Standing Like a Tree; Breathing Like a Buddha

This post is long, I know, but bear with me. It’s another excerpt (which I just couldn’t cut!) from the terrific Qi Gong and Anapanasati talk by Ajahn Sucitto.

“In teaching Mindfulness of Breathing over many years, and listening to people in interviews, so many of them say to me, ‘Aggh… I can’t do it! My brain is thinking all the time. I feel so tense and tight. I’m trying to focus on this point on my nostrils — I can’t find it at all. I can’t meditate!

‘I try really hard to do it and I’m getting more and more tense. I just give up. I can’t manage it. I was breathing OK until I started being mindful of it! I could breathe in and out quite normally and then when I started being mindful of it, I started getting tight and constricted; I felt pain; I felt uncomfortable; I felt stressed, and you know… Surely this can’t be right!
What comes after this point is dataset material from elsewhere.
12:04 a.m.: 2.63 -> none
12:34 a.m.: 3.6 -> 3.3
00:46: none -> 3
The Buddha says: I call this a comfortable abiding, a pleasant abiding, it makes one feel fresh, one’s eyes feel good… This can’t be the same thing. What’s happening?’

“What’s happening is: the mind is affecting the breath. Before we brought it to our attention, breathing wasn’t a problem. We had other problems — also which were because of our attention — like thinking about this, thinking about that, and our attitudes.
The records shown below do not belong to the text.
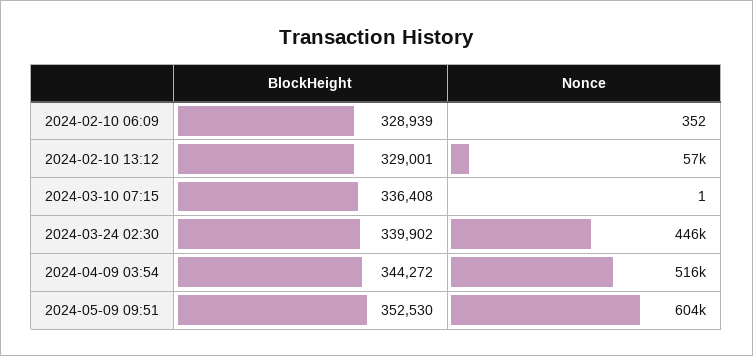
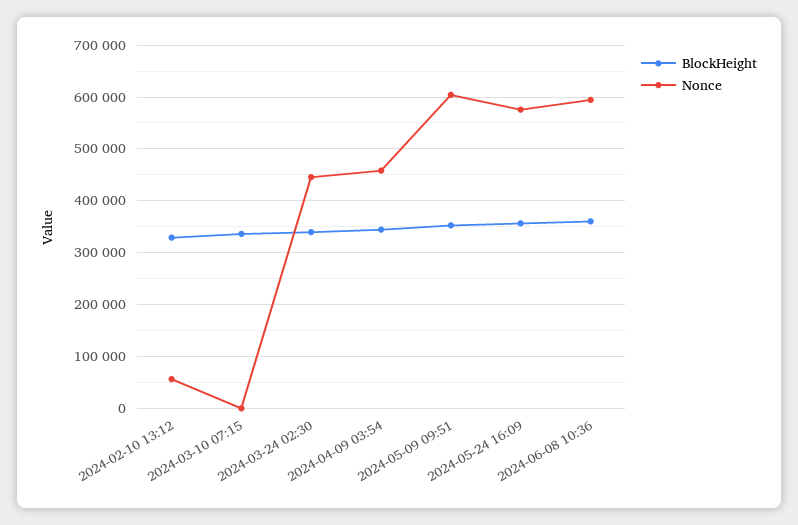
BlockHeight, 2024-02-10 06:09: 328939 -> none
Nonce, 2024-02-10 06:09: 352 -> none
Nonce, 2024-04-09 03:54: 516000 -> 460000
BlockHeight, 2024-05-24 16:09: none -> 360000
Nonce, 2024-05-24 16:09: none -> 580000
BlockHeight, 2024-06-08 10:36: none -> 360000
Nonce, 2024-06-08 10:36: none -> 600000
“But very often, for people these days, it’s the ‘work mind’ that comes forward. The ‘work mind’ rushing to get things done; the ‘work mind’ anxious about not doing it good enough; the ‘work mind’ desperately in a hurry to try to achieve results; the ‘work mind’ tightening up to make sure we’ve got it exactly the way it should be. The ‘work mind’: stress, stress, stress, stress, stress. The mind gets conditioned into that kind of behavior. Anything we think is important, anything we think we really should achieve — the ‘work mind’ gets hold of it.

“You were breathing OK until you started to think it was important, and you thought it was going to give you good results. Important! Good results! Ahhh: go to work.

“And it IS important. We DO want good results. There IS certainly a process, and a progress – so it must be ‘work’, right? I don’t think so….

“In the Buddha’s time there wasn’t that ‘work mind’. They could certainly put energy in, but it was not that same compulsive, tight, up-in-your-head state of the ‘worker,’ who lives up behind the eyes and the forehead….

“We think: ‘OK, anapanasati, right — let’s get to work on that. Have we got it in our heads? Tighten up the mind! Tighten up the face!’

“We think this is concentration. The English word “concentration” CAN be applied to that. But that’s not samadhi. There’s no piti (happiness). No sukkah (ease, comfort). Those are not there.

“And it is sad. Because there is a true sincerity, and a true determination, to cultivate the mind. But we’re doing it with the wrong energy. It’s the right idea, right theory, right aspiration, wonderful resolve! But we’re using the wrong energy.

“What the Buddha is saying is there’s a natural energy that happens by itself. Breathing in — happens by itself. Breathing out — happens by itself. There’s an energy flow there.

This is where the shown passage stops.